1.38 Intangible Assets. The total book value of all assets of EPI and its subsidiaries (including goodwill) properly classified as intangible assets on EPI’s balance sheet in accordance with GAAP.
1.39 Investments. Any advance, loan, extension of credit (by way of guarantee or otherwise) or capital contribution to, or purchase any capital stock, bonds, notes, debentures or other debt securities of any Person. For purposes of covenant compliance, the amount of any Investment shall be the amount actually invested, without adjustment for subsequent increases or decreases in the value of such Investment and net of actual cash dividends or other payments received by the Person making such Investment on account of such Investment.
1.40 Lines of Credit. Collectively, (x) the Line of Credit Loan and (y) the BBVA Line of Credit.
1.41 Liquid Investments. As of any date of determination, (i) cash, (ii) Cash Equivalents, (iii) municipal bonds having a rating of at least “A” / “A2” or its equivalent and (iv) Investments that can be converted into cash within 30 days (as evidenced by (i) such Investment being listed on a national exchange or (ii) regularly traded in other recognized markets and subject to price quotes from an approved pricing service); provided that Liquid Investments shall not include Investments that are subject to restrictions on the Consolidated Subsidiaries’ distributing the proceeds thereof to EPI or any guarantor of the EPI Term Agreement and shall not include assets pledged pursuant to reverse repurchase agreement transactions.

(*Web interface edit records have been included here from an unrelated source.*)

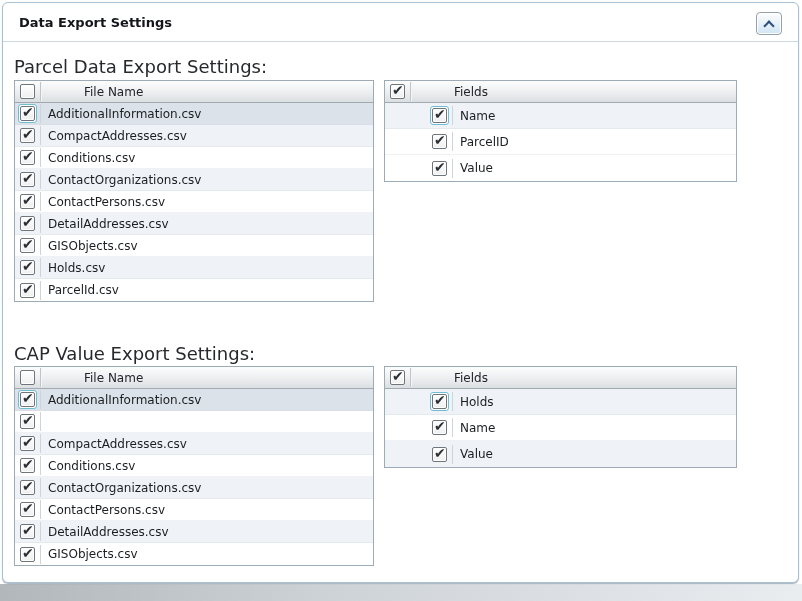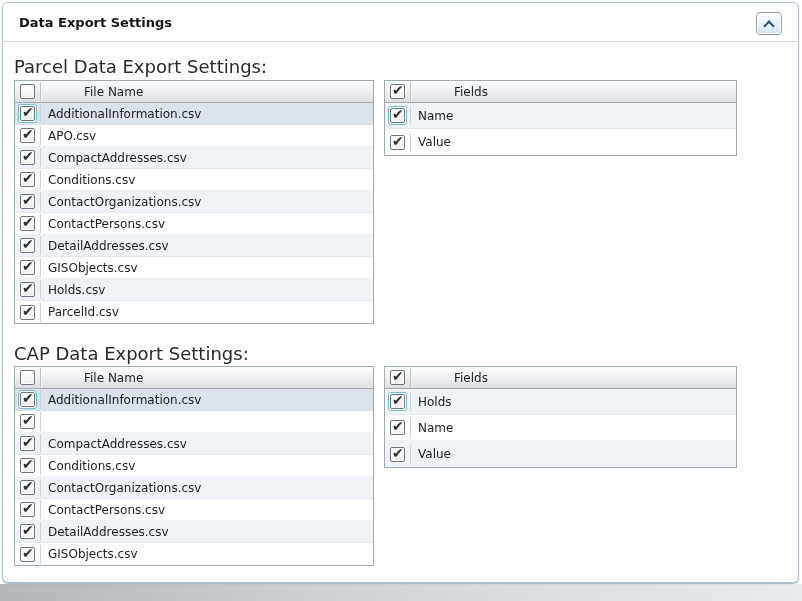"Name" .fields-grid .trow { padding-left: none -> 42px }
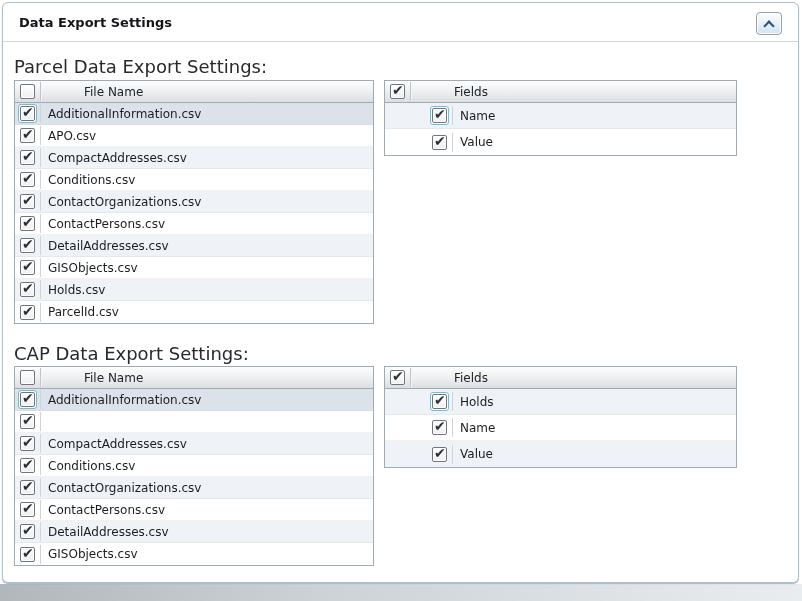"APO.csv" div.trow { html: <div> <span> <span> <span></span> </span> </span> <span>APO.csv</span> </div> -> none }
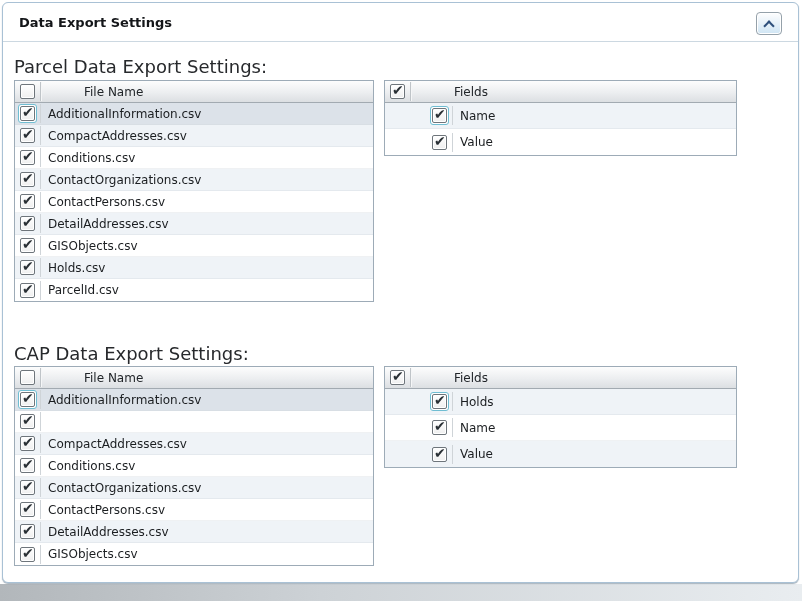"ParcelID" div.trow { html: none -> <div> <span> <span> <span></span> </span> </span> <span>ParcelID</span> </div> }
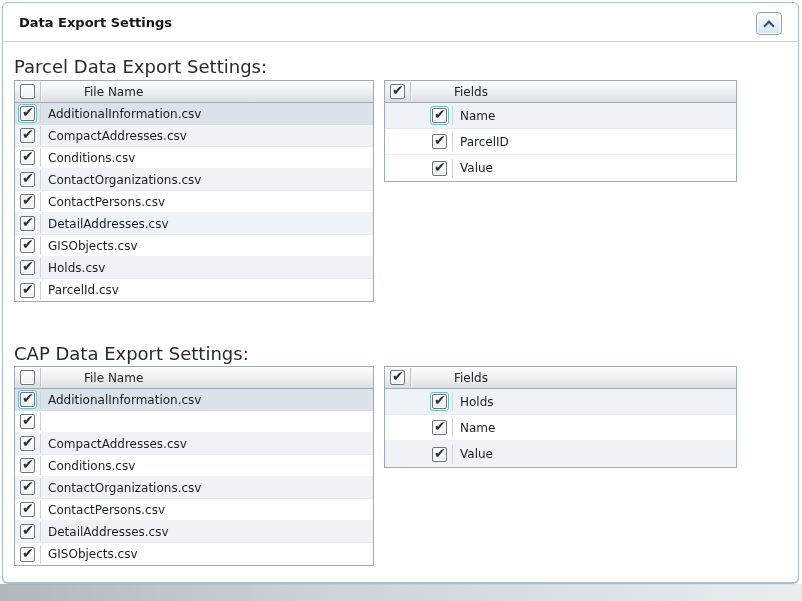"CAP Data Export Settings:" div.section-label { text: Data -> Value }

1.42 Subsidiary. With respect to any Person, (a) a corporation, limited liability company or other similar business entity of which shares of stock or other equity interests having ordinary voting power (other than stock or other equity interests having such power only by reason of the happening of a contingency) to elect a majority of the Board of Directors or other managers of such corporation or entity are at the time owned, or the management of which is otherwise controlled, directly or indirectly through one or more intermediaries, or both, by such Person or (b) any partnership of which such Person and/or one or more Subsidiaries of such Person has, directly or indirectly, more than 50% of the interest in profits and losses. Unless otherwise qualified, all references to a “Subsidiary” or to “Subsidiaries” in this Agreement shall refer to a Subsidiary or Subsidiaries of EPI.
1.43 Target Net Worth Amount. An amount equal to the Consolidated Tangible Net Worth as of September 30, 2015 plus an amount equal to 10% of consolidated after tax net earnings (but not losses) for each fiscal quarter ended after September 30, 2015.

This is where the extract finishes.